Record set below:

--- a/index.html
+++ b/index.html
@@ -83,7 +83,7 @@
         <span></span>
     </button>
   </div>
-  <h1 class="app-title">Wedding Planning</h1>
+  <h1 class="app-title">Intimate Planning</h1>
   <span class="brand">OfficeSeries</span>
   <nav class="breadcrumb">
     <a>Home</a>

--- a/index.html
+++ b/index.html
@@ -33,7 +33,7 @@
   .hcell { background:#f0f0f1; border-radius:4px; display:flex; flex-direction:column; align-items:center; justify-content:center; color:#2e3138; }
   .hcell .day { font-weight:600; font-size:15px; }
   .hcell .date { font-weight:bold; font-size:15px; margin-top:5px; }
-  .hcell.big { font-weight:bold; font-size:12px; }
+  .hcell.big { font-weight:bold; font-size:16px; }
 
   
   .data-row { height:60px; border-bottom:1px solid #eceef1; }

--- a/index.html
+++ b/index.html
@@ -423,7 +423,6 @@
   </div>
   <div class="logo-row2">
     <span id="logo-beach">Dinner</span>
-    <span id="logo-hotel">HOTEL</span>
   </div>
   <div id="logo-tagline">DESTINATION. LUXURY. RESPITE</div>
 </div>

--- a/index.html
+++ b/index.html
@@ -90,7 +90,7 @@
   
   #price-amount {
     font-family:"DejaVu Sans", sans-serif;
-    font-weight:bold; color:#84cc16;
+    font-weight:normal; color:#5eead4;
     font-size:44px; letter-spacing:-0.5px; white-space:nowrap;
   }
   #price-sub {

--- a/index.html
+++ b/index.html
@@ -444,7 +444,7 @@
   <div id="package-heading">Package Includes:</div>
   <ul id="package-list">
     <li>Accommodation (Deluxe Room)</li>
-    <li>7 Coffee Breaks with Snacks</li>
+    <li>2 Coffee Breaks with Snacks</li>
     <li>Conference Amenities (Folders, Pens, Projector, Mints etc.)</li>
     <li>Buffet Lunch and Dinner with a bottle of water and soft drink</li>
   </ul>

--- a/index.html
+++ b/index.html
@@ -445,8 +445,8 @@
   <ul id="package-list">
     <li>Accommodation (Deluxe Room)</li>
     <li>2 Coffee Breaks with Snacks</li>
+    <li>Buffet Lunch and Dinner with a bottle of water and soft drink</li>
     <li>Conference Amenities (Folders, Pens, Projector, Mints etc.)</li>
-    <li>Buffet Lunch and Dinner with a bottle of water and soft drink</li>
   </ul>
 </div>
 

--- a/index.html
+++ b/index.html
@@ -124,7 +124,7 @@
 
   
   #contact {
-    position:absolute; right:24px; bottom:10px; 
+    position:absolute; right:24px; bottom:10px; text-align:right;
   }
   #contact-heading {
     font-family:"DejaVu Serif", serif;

End of Record set.

= Task =
Exactly as shown, repeat every record.

= Exercise result =
--- a/index.html
+++ b/index.html
@@ -83,7 +83,7 @@
         <span></span>
     </button>
   </div>
-  <h1 class="app-title">Wedding Planning</h1>
+  <h1 class="app-title">Intimate Planning</h1>
   <span class="brand">OfficeSeries</span>
   <nav class="breadcrumb">
     <a>Home</a>

--- a/index.html
+++ b/index.html
@@ -33,7 +33,7 @@
   .hcell { background:#f0f0f1; border-radius:4px; display:flex; flex-direction:column; align-items:center; justify-content:center; color:#2e3138; }
   .hcell .day { font-weight:600; font-size:15px; }
   .hcell .date { font-weight:bold; font-size:15px; margin-top:5px; }
-  .hcell.big { font-weight:bold; font-size:12px; }
+  .hcell.big { font-weight:bold; font-size:16px; }
 
   
   .data-row { height:60px; border-bottom:1px solid #eceef1; }

--- a/index.html
+++ b/index.html
@@ -423,7 +423,6 @@
   </div>
   <div class="logo-row2">
     <span id="logo-beach">Dinner</span>
-    <span id="logo-hotel">HOTEL</span>
   </div>
   <div id="logo-tagline">DESTINATION. LUXURY. RESPITE</div>
 </div>

--- a/index.html
+++ b/index.html
@@ -90,7 +90,7 @@
   
   #price-amount {
     font-family:"DejaVu Sans", sans-serif;
-    font-weight:bold; color:#84cc16;
+    font-weight:normal; color:#5eead4;
     font-size:44px; letter-spacing:-0.5px; white-space:nowrap;
   }
   #price-sub {

--- a/index.html
+++ b/index.html
@@ -444,7 +444,7 @@
   <div id="package-heading">Package Includes:</div>
   <ul id="package-list">
     <li>Accommodation (Deluxe Room)</li>
-    <li>7 Coffee Breaks with Snacks</li>
+    <li>2 Coffee Breaks with Snacks</li>
     <li>Conference Amenities (Folders, Pens, Projector, Mints etc.)</li>
     <li>Buffet Lunch and Dinner with a bottle of water and soft drink</li>
   </ul>

--- a/index.html
+++ b/index.html
@@ -445,8 +445,8 @@
   <ul id="package-list">
     <li>Accommodation (Deluxe Room)</li>
     <li>2 Coffee Breaks with Snacks</li>
+    <li>Buffet Lunch and Dinner with a bottle of water and soft drink</li>
     <li>Conference Amenities (Folders, Pens, Projector, Mints etc.)</li>
-    <li>Buffet Lunch and Dinner with a bottle of water and soft drink</li>
   </ul>
 </div>
 

--- a/index.html
+++ b/index.html
@@ -124,7 +124,7 @@
 
   
   #contact {
-    position:absolute; right:24px; bottom:10px; 
+    position:absolute; right:24px; bottom:10px; text-align:right;
   }
   #contact-heading {
     font-family:"DejaVu Serif", serif;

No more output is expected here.